Before and after images:
^^^^

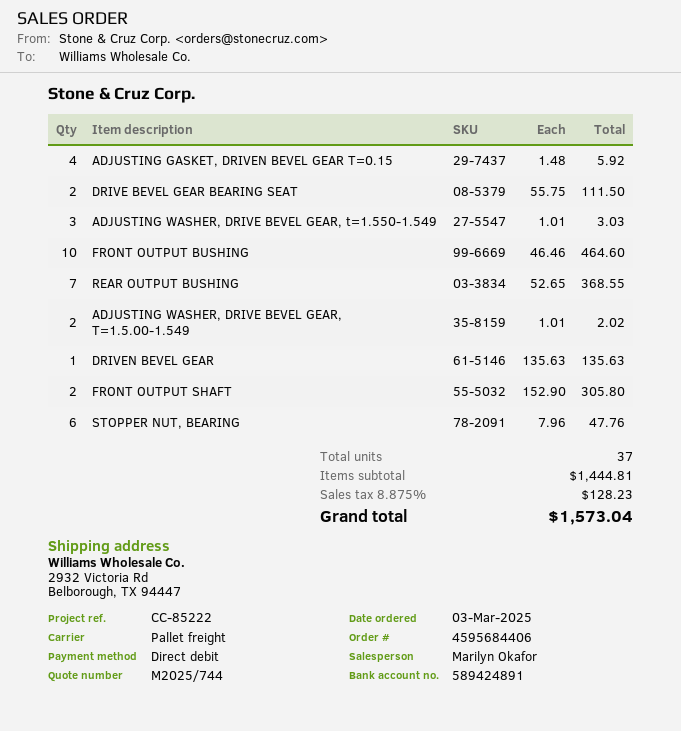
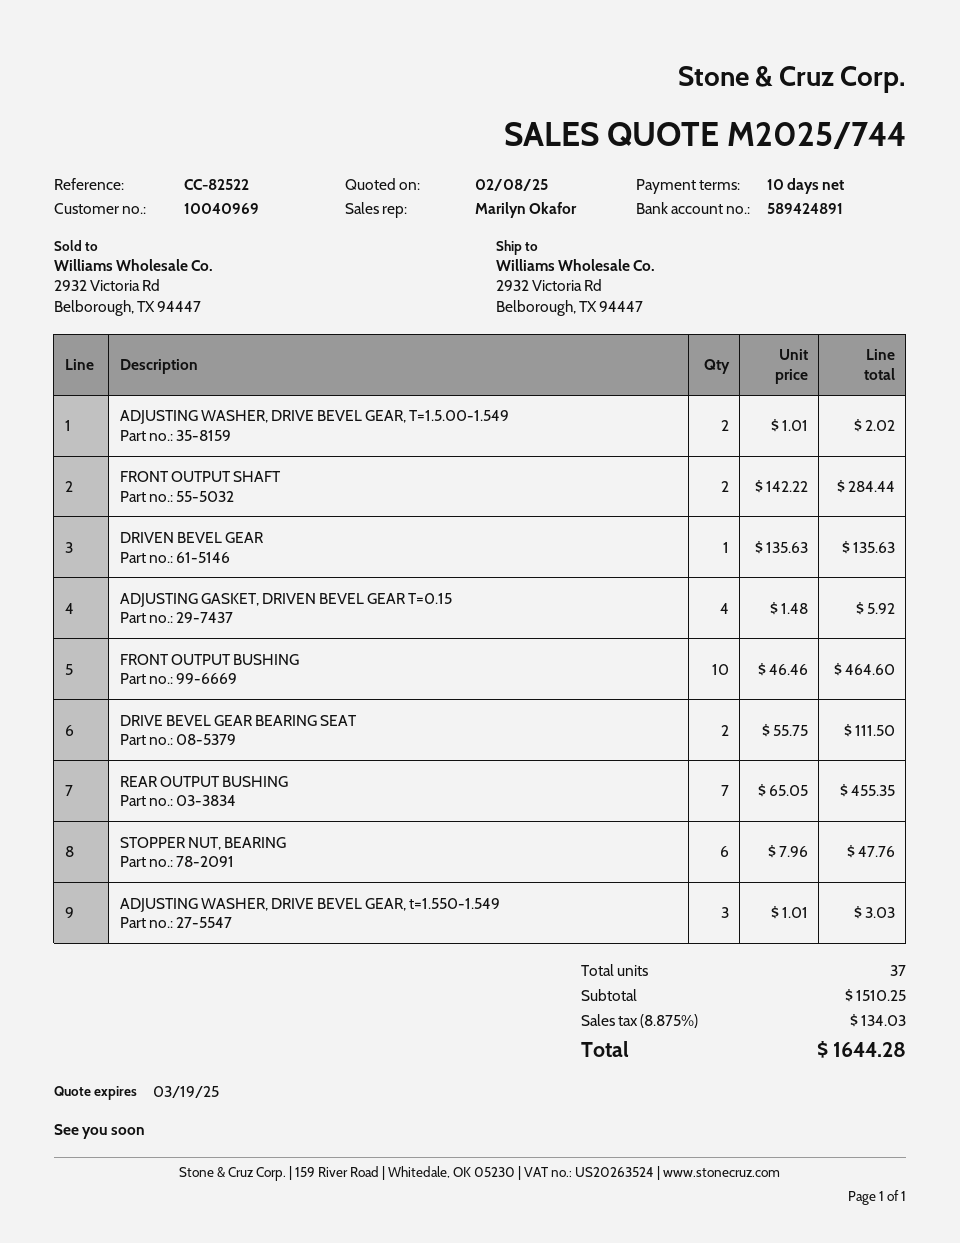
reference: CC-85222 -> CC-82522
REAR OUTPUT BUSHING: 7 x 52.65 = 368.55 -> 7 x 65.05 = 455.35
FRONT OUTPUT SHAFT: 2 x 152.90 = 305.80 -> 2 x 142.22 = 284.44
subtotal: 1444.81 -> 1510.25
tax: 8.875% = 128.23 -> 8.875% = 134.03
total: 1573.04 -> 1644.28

^^^^

#### Task requirements:
After identifying the lines above that contain "OUTPUT", copy each one.

#### Exercise response:
REAR OUTPUT BUSHING: 7 x 52.65 = 368.55 -> 7 x 65.05 = 455.35
FRONT OUTPUT SHAFT: 2 x 152.90 = 305.80 -> 2 x 142.22 = 284.44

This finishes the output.